Ray punched him. "Hey!"

"I'll catch up with you later Ace." Ray smiled and so did Mark as they walked to their group of friends. Finally alone.

The inside of the school was nice. I could defiantly tell that this was a hospital before. White walls, tile floors, and blue doors. The office was nice…open. There were flyers about different clubs, and posters with the regular Just Say No! On it. I walked towards the desk that said New Students, and saw a lady with blond hair.

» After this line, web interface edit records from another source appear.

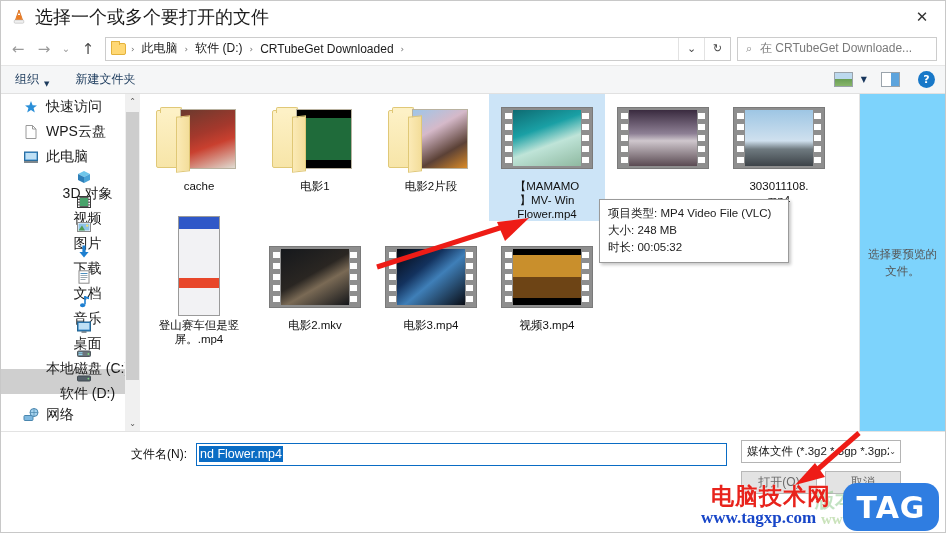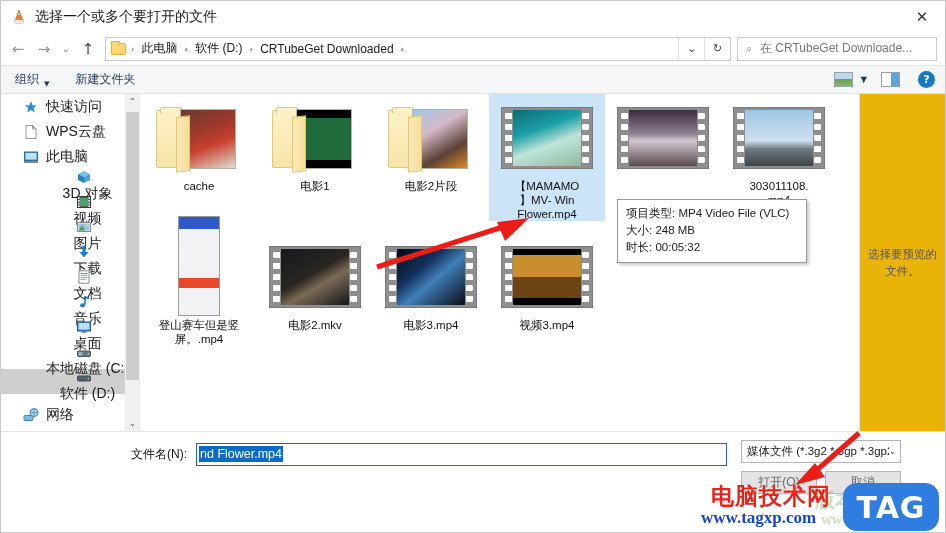--- a/index.html
+++ b/index.html
@@ -21,21 +21,21 @@
   
   #titlebar {
     height: 31px;
     display: flex; align-items: center;
     background: #ffffff;
     position: relative;
   }
   #vlc-cone { width: 16px; height: 16px; margin-left: 10px; flex: 0 0 auto; }
   #title-text {
     margin-left: 8px;
-    font-size: 14px;
+    font-size: 18px;
     color: #1a1a1a;
     white-space: nowrap;
   }
   #close-btn {
     position: absolute; right: 0; top: 0;
     width: 46px; height: 31px;
     display: flex; align-items: center; justify-content: center;
     font-size: 15px; color: #333; font-family: "DejaVu Sans", sans-serif;
   }
 
@@ -318,40 +318,40 @@
   .art-upscale    { background: linear-gradient(to bottom,#e0b77a 0%,#c9d4e0 30%,#9aa6b4 60%,#2e2c33 100%); }
   .art-climb      { background: linear-gradient(to bottom,#2f58c8 0%,#2f58c8 12%,#f2f2f4 12% 62%,#e8472a 62% 72%,#f2f2f4 72% 100%); }
   .art-movie2mkv  { background: linear-gradient(150deg,#15181c 0%,#2a2622 45%,#7a6a55 62%,#14161a 100%); }
   .art-movie3     { background: linear-gradient(140deg,#05070f 0%,#13325e 35%,#3f7fb8 55%,#0a0d15 100%); }
   .art-video2     { background: linear-gradient(to bottom,#000 0 10%,#d6cfc4 10% 42%,#c4332b 42% 88%,#000 88% 100%); }
   .art-video3     { background: linear-gradient(to bottom,#000 0 10%,#c98f2c 10% 50%,#6d4415 50% 88%,#000 88% 100%); }
 
   
   #tooltip {
     position: absolute;
-    left: 616px; top: 198px;
+    left: 598px; top: 198px;
     width: 190px;
     background: #ffffff;
     border: 1px solid #9a9a9a;
     box-shadow: 2px 2px 3px rgba(0,0,0,.22);
     padding: 5px 8px 6px 8px;
     z-index: 40;
   }
   .tip-line {
     font-size: 11.5px; color: #1c1c1c;
     line-height: 17px; white-space: nowrap;
   }
 
   
   #preview {
     width: 86px;
     flex: 0 0 auto;
     border-left: 1px solid #e3e3e3;
     display: flex; align-items: center; justify-content: center;
-    background: #eab308;
+    background: #7dd3fc;
   }
   #preview-text {
     font-size: 11.5px; color: #555555;
     text-align: center; line-height: 17px;
     padding: 0 4px;
   }
 
   
   #footer {
     height: 72px;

"Hello there, are you new?" She smiled and put on her glasses.

"Yes." I said quietly.

"Name?" She looked at the computer.

"Aceline Thrush." She started to type and then look up.

"Aceline?" Her eyes brightened." Your Gary and Ellen's granddaughter…I'm sorry about your parents." This was getting repetitive.

"It's ok." I just wanted to get out of there. She handed me a schedule. In the middle of handing me the papers, she took my hand in her's. I felt my eye's get wide and my breath stop.

"If you need anything, anyone to talk to, you can talk to me." Are you serious? This town is way to nice for me, I felt the anger from last night return, and I wanted to just punch her in the face…and it surprised me.

"Thank you." I walked out when the bell finally rang.

Usually it was nice on the first day of school. My parents and I moved practically every year. We never stayed in one place, and with that, I switched schools almost every year. The first day was always the same, no one notices me, and I went though the day as if I was never there. However, there were thousands of students instead of four hundred. At BFA, everyone stared, everywhere I went a pair of eyes followed me.